Exercise aim: Reproduce exactly, and nothing but, the lines between the one with "- 2) Zabezpieczenie" and the end of the entries, both ends included.

[Records from a dataset]
▬▬▬▬▬▬
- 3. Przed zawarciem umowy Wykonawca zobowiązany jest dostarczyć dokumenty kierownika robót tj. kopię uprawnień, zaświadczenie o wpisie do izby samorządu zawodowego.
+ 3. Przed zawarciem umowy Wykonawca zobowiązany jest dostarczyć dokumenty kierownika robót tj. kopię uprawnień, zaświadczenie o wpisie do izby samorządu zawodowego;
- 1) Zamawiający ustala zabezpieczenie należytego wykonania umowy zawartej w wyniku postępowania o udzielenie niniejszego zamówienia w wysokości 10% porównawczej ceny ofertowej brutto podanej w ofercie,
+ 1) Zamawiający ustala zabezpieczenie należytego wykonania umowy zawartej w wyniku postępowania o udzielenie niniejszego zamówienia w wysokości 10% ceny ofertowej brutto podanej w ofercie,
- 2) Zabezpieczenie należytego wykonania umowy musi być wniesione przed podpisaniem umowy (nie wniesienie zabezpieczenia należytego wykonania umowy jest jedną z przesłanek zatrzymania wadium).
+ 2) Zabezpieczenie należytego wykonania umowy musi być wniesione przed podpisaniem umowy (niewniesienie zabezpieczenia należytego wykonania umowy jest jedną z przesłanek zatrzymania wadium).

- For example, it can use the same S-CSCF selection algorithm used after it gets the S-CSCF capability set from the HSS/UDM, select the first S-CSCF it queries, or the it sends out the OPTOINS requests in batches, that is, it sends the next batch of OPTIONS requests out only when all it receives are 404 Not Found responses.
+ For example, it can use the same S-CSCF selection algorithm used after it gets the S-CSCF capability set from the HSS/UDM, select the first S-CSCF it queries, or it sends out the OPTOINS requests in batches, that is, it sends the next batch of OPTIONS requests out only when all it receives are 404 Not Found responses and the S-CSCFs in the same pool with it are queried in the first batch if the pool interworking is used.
▬▬▬▬▬▬
Answer to this problem:
- 2) Zabezpieczenie należytego wykonania umowy musi być wniesione przed podpisaniem umowy (nie wniesienie zabezpieczenia należytego wykonania umowy jest jedną z przesłanek zatrzymania wadium).
+ 2) Zabezpieczenie należytego wykonania umowy musi być wniesione przed podpisaniem umowy (niewniesienie zabezpieczenia należytego wykonania umowy jest jedną z przesłanek zatrzymania wadium).

- For example, it can use the same S-CSCF selection algorithm used after it gets the S-CSCF capability set from the HSS/UDM, select the first S-CSCF it queries, or the it sends out the OPTOINS requests in batches, that is, it sends the next batch of OPTIONS requests out only when all it receives are 404 Not Found responses.
+ For example, it can use the same S-CSCF selection algorithm used after it gets the S-CSCF capability set from the HSS/UDM, select the first S-CSCF it queries, or it sends out the OPTOINS requests in batches, that is, it sends the next batch of OPTIONS requests out only when all it receives are 404 Not Found responses and the S-CSCFs in the same pool with it are queried in the first batch if the pool interworking is used.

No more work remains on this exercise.